Dion had to walk Yezda out of the house because she couldn’t see. He took her to the hospital, where they would bandage her face and cover her eyes.


The drugs they gave her left her drunk and thoughtless. When the doctors asked Dion who he was—husband or boyfriend—he said that he didn’t even know her that well. As he escorted Yezda to her room, he found himself hoping the drugs kept her from hearing or remembering that. He stood to the side as they bound her face and eyes behind bandages and gauze. She lay in a narrow bed and asked the doctors over and over again how bad her eyes were, whether she would be blind. She was disturbingly calm and patient with their cagey answers.

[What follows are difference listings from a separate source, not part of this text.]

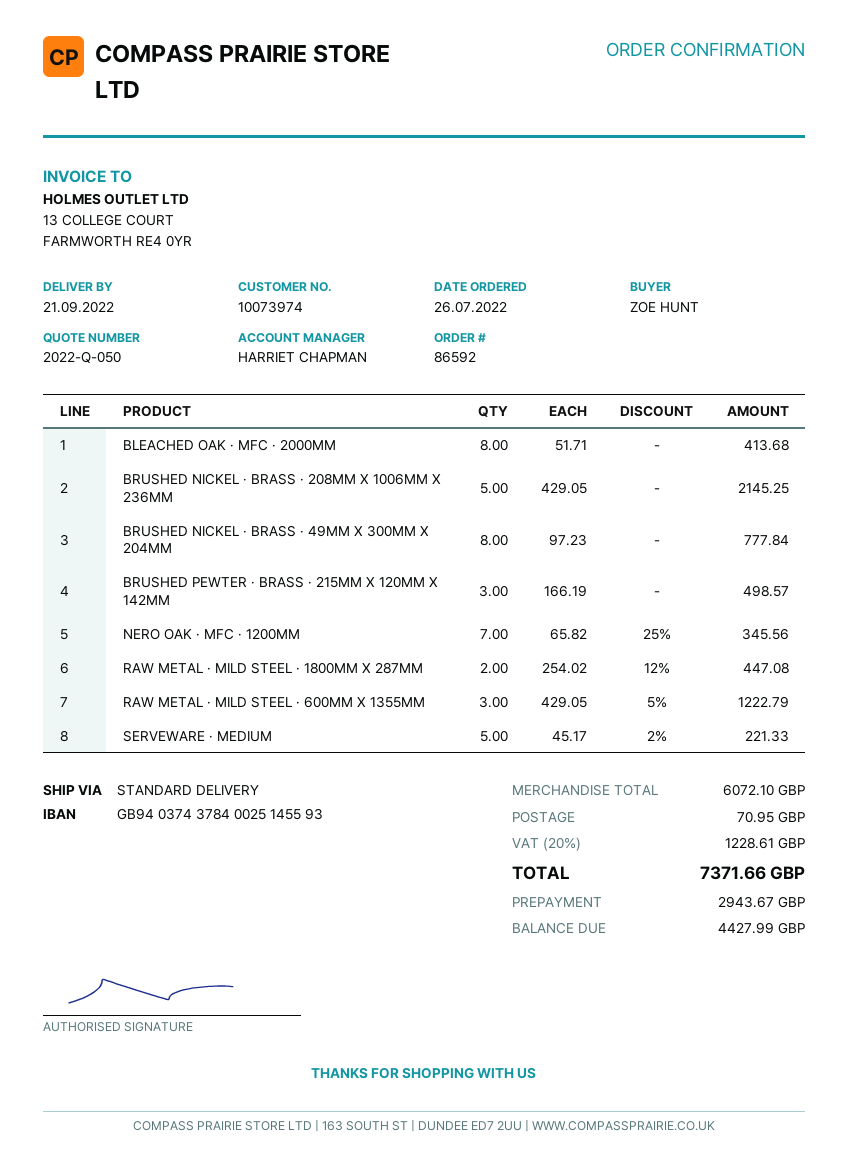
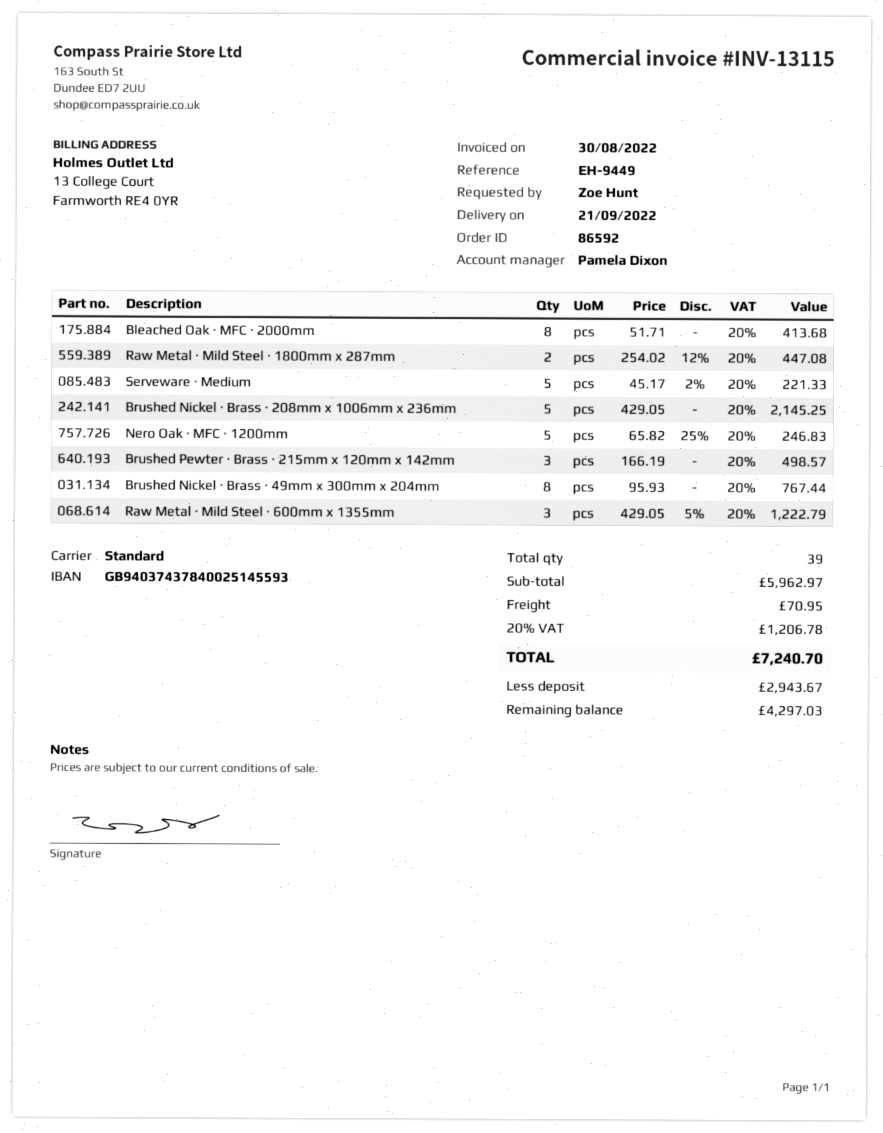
sales rep: HARRIET CHAPMAN -> Pamela Dixon
BRUSHED NICKEL · BRASS · 49MM X 300MM X 204MM: 8 x 97.23 = 777.84 -> 8 x 95.93 = 767.44
NERO OAK · MFC · 1200MM: 7 x 65.82 - 25% = 345.56 -> 5 x 65.82 - 25% = 246.83
subtotal: 6072.10 -> 5962.97
tax: 20% = 1228.61 -> 20% = 1206.78
total: 7371.66 -> 7240.70
balance: 4427.99 -> 4297.03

Dion left the room before an answer manifested, hoping she couldn’t sense him gone. In the waiting room there was coffee and the white noise of an infomercial. The window showed dusk turning to night. By some instinct, he’d grabbed his sketchbook when he hurried out of the apartment. He held it open and let it fall to a blank page. There was a pencil in the spine but he left it there. He recalled that first sketch of Yezda’s face. He imagined drawing her now, the shape of her head altered by bandages.

This was how he was standing when her brother arrived. It was the first time Dion realized that Yezda even had family.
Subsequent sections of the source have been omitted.